The most promising cancer drug can’t be effective if it cannot reach the cancer.
Some researchers are trying to solve that problem by developing drug delivery vehicles that transport drugs into tumor cells without damaging healthy cells.
Juntao Luo, PhD, an assistant professor of pharmacology at Upstate whose background is in polymer chemistry and physics, designs and develops nanoparticles that could revolutionize chemotherapy.
Carrying proven cancer drugs, nanoparticles are injected into the bloodstream like any injectable medication. They are programmed to travel through blood vessels to solid tumors. Scientists are experimenting with different materials to make nanoparticles, in search of what will work best. Those made of lipids, for instance, were invented decades ago but are too large to diffuse into tumors efficiently and are removed from the blood stream too rapidly to be effective.
The nanoparticles Luo developed are made of polymers, which are substances that contain chains or complicated structures of many molecules. The way in which the molecules are connected determines the polymer’s consistency. Some polymers are rubbery, some sticky, some tough. They are biodegradable, so after they deliver the cancer drugs, they dissolve and are excreted with urine.
Luo believes for cancer drug delivery, polymers will have to be tailored individually to the drug they are carrying, and perhaps also to the patient who will receive the injection. That’s because patients may respond differently to medications based on the stage and markers of their cancer.

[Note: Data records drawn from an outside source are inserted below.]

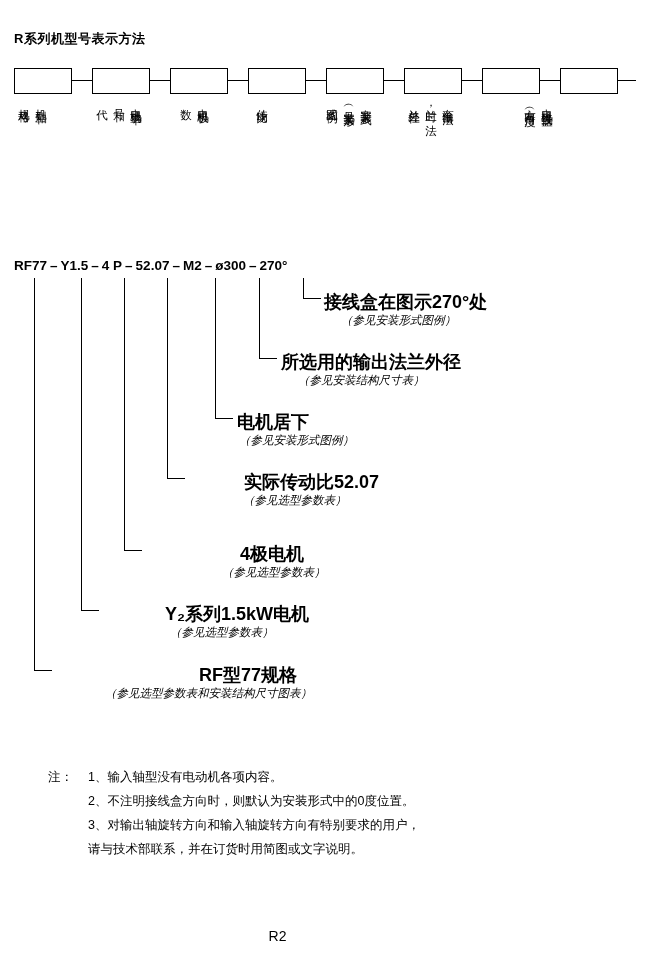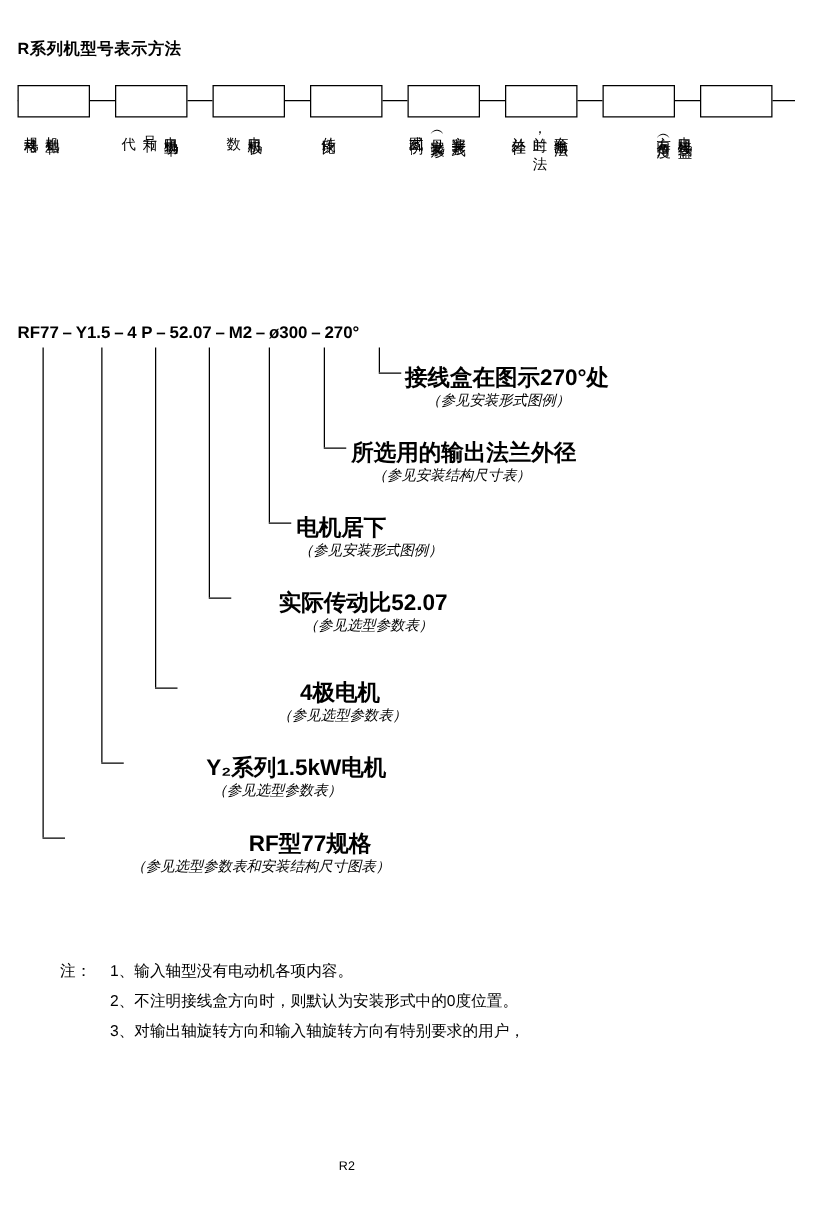--- a/index.html
+++ b/index.html
@@ -123,21 +123,21 @@
   .note-txt { white-space: nowrap; text-align: right; }
   .note-cont { margin-left: 40px; white-space: nowrap; }
 
   
   .footer {
     position: absolute;
     left: 0;
     top: 928px;
     width: 555px;
     text-align: center;
-    font-size: 10px;
+    font-size: 14px;
   }
 </style>
 </head>
 <body>
 
 <div class="page">
 
   <div class="title">R系列机型号表示方法</div>
 
   <div class="boxes">
@@ -203,21 +203,21 @@
   <div class="anno-main" style="left:281px; top:350px;">所选用的输出法兰外径</div>
   <div class="anno-sub" style="left:298px; top:373px;">（参见安装结构尺寸表）</div>
 
   <div class="lead-v" style="left:215px; top:278px; height:140px;"></div>
   <div class="lead-h" style="left:215px; top:418px; width:18px;"></div>
   <div class="anno-main" style="left:237px; top:410px;">电机居下</div>
   <div class="anno-sub" style="left:239px; top:433px;">（参见安装形式图例）</div>
 
   <div class="lead-v" style="left:167px; top:278px; height:200px;"></div>
   <div class="lead-h" style="left:167px; top:478px; width:18px;"></div>
-  <div class="anno-main" style="left:223px; top:470px;">实际传动比52.07</div>
+  <div class="anno-main" style="left:244px; top:470px;">实际传动比52.07</div>
   <div class="anno-sub" style="left:243px; top:493px;">（参见选型参数表）</div>
 
   <div class="lead-v" style="left:124px; top:278px; height:272px;"></div>
   <div class="lead-h" style="left:124px; top:550px; width:18px;"></div>
   <div class="anno-main" style="left:240px; top:542px;">4极电机</div>
   <div class="anno-sub" style="left:222px; top:565px;">（参见选型参数表）</div>
 
   <div class="lead-v" style="left:81px; top:278px; height:332px;"></div>
   <div class="lead-h" style="left:81px; top:610px; width:18px;"></div>
   <div class="anno-main" style="left:165px; top:602px;">Y₂系列1.5kW电机</div>
@@ -240,17 +240,18 @@
       <div class="note-txt">
         <span>2、</span><span>不注明接线盒方向时，则默认为安装形式中的0度位置。</span>
       </div>
     </div>
     <div class="note-row">
       <div class="note-num"></div>
       <div class="note-txt">
         <span>3、</span><span>对输出轴旋转方向和输入轴旋转方向有特别要求的用户，</span>
       </div>
     </div>
+    <div class="note-cont">请与技术部联系，并在订货时用简图或文字说明。</div>
   </div>
 
   <div class="footer">R2</div>
 
 </div>
 
 </body></html>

His research, while early, shows promise in laboratory animals.
Over the summer in the journal Nature Communications, Luo reported about a nanocarrier that can deliver doxorubicin, a potent drug used in a variety of cancers.
His laboratory at Upstate identified the optimal building blocks of a specific polymer and designed a drug-binding molecule that would not sacrifice the stability of the nanocarrier. Doxorubicin was then transported in the nanocarrier through the bloodstream to the cancer cells the drug destroys.
With a reliable way of transporting the drug through the body to the cancer, Luo explained how doctors may one day be able to safely prescribe higher doses of doxorubicin. “That will increase the efficacy and also decrease toxicity,” he said. It will help the drug be more powerful against cancer, while causing fewer toxic side effects.
This article appears in the fall 2015 issue of Cancer Care magazine.